Hace algunas horas, se reportó la visita de Mark Zuckerberg, dueño y CEO de Facebook, a Bruselas, donde entregó un documento de trabajo a las autoridades de la Unión Europea, con sus propuestas sobre regulación de contenidos en redes sociales. Algunos altos funcionarios de ese organismo multinacional, como Thierry Breton y Vera Jourova, ya han expresado su total rechazo al contenido de esa propuesta técnica, a la que calificaron, palabras más, palabras menos, como un intento (otro) por parte de la empresa tecnológica, de eludir cualquier verdadera responsabilidad para regular la presencia de contenido ilegal en la red social más popular y usada del mundo (se calcula que una tercera parte de la población total del planeta se conecta a Facebook, al menos una vez al mes). ¿Qué dice el documento que motivó un rechazo tan precoz?

En líneas generales, propone que las empresas de tecnología que muestran contenidos no sean responsables de ningún caso concreto de difusión de material, así sea ilegal (es en serio), y que los estándares de permisividad no sean nacionales sino globales. De lo único que sería jurídicamente responsable Facebook, o cualquiera, es de demostrar que cuenta con esos estándares abstractos, esos filtros que garantizarían, por decirlo de algún modo, la adecuada diligencia en la moderación de contenidos. Asegura que cualquier otro límite, o un acercamiento más tópico al problema sería una potencial transgresión a la libertad de expresión.

El primer problema de esto es la desfachatez con la que el gigante de las redes pretende equiparar la libertad de expresión al estado de naturaleza virtual. Desde hace muchos años la teoría democrática ya ha aceptado que, para seguir existiendo, la libertad no puede ser absoluta en ningún sentido, y menos aún tener una perspectiva estrictamente individual; se requiere tanto de una dimensión colectiva que permita la coexistencia y el respeto al derecho ajeno, como parámetros (arbitrarios para algunos) a fin de que el uso de la libertad de expresión no se convierta en difusión de discurso de odio, o apología del crimen y la violencia. Hay que tener mucha cara dura para pretender que las agresiones racistas o sexistas manifiestas son materia de controversia o de ponderación de derechos. No lo son.
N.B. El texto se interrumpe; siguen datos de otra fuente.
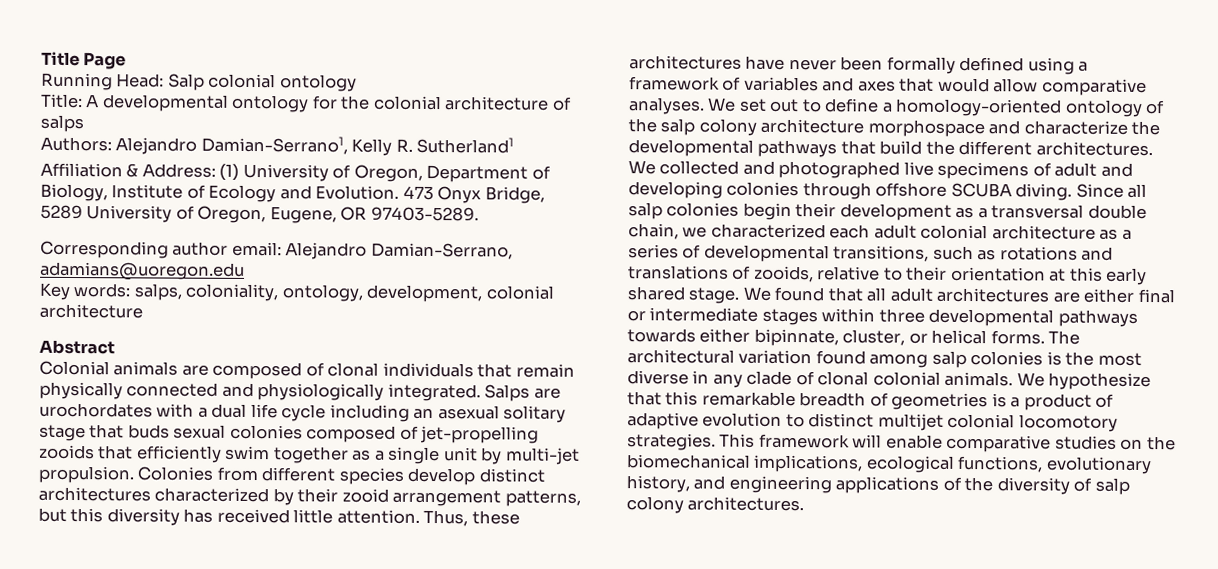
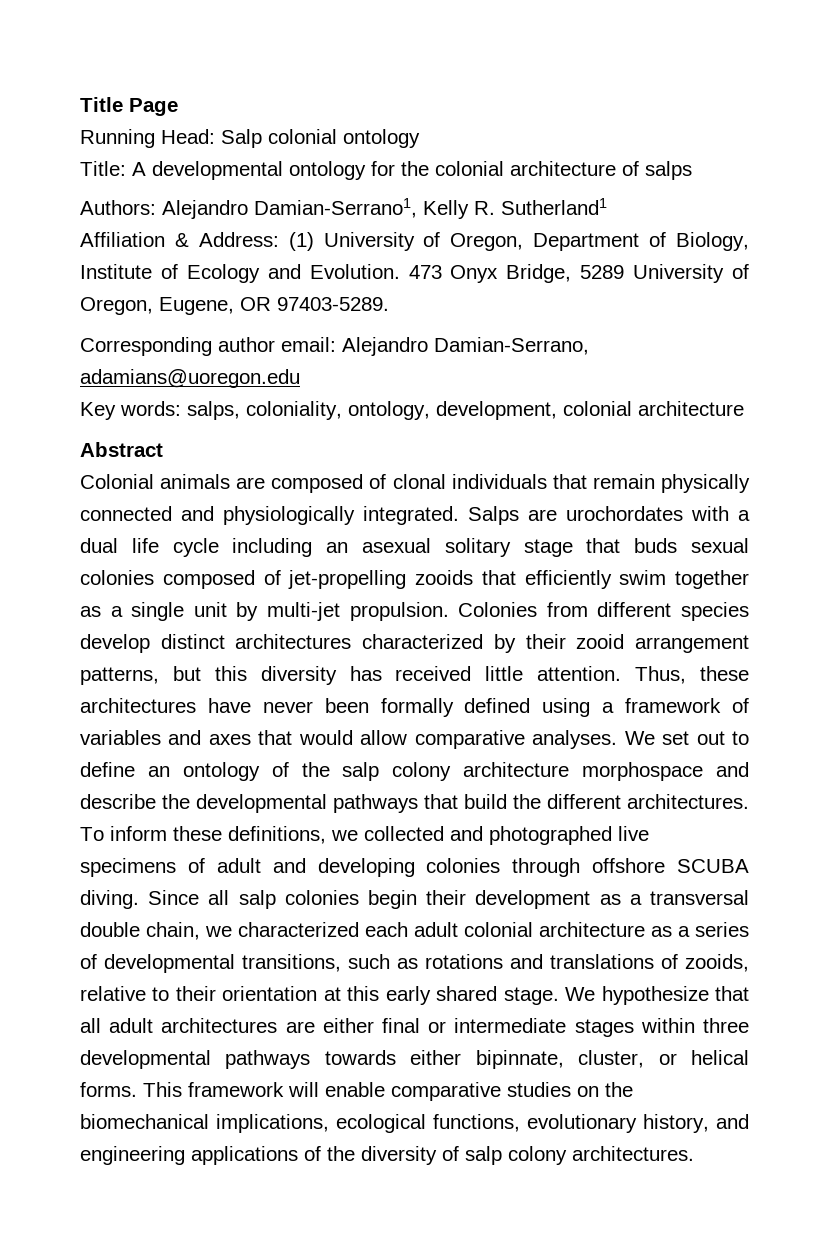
- We set out to define a homology-oriented ontology of the salp colony architecture morphospace and characterize the developmental pathways that build the different architectures.
+ We set out to define an ontology of the salp colony architecture morphospace and describe the developmental pathways that build the different architectures.
- We collected and photographed live specimens of adult and developing colonies through offshore SCUBA diving.
+ To inform these definitions, we collected and photographed live specimens of adult and developing colonies through offshore SCUBA diving.
- We found that all adult architectures are either final or intermediate stages within three developmental pathways towards either bipinnate, cluster, or helical forms.
+ We hypothesize that all adult architectures are either final or intermediate stages within three developmental pathways towards either bipinnate, cluster, or helical forms.
- The architectural variation found among salp colonies is the most diverse in any clade of clonal colonial animals. We hypothesize that this remarkable breadth of geometries is a product of adaptive evolution to distinct multijet colonial locomotory strategies.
Es una derivación del sofisma lógico que se pregunta si un régimen democrático debe permitir movimientos políticos anti democráticos, en congruencia con el principio de diversidad democrática. Pues no, la respuesta es no. Ninguna democracia y ninguna constitución pueden llevar el germen de su propia destrucción. No es ni siquiera un límite ético, aunque también puede serlo. Es un límite lógico.

En segundo lugar, es comprensible que la empresa quiera deshacerse de la monserga de estar vigilando que en su espacio virtual no se ejerza violencia o se incite a ella, porque aumenta los costos de mantenimiento de todo el sistema. De entrada hay que hacer una supervisión casi artesanal de los mensajes, y utilizar criterio humano, es que no puede sustituir un algoritmo, para saber la intención y contexto de una frase o una palabra, y saber si se ubica en un supuesto que deba ser censurado. Actualmente no es claro cómo le hacen, y quizás esa sea la razón de que puedan pasar días antes de que la plataforma retire imágenes o posteos que revictimizan mujeres, pero censuren ipso facto cualquier texto que lleve la palabra “Hitler”, aunque sea la mera recomendación de un libro sobre la Segunda Guerra Mundial.

Por último, y no menos interesante, está el tema de la enorme diversidad de estándares culturales de cada nación, que vuelven tolerables o intolerables ciertos mensajes, ciertos símbolos y hasta ciertas palabras. Porque todo mensaje humano no es sólo texto, sino también contexto. Y el señor Zuckerberg no quiere lidiar con esa realidad, tan compleja, tan humana. No habrá algoritmo que le evite esa molestia.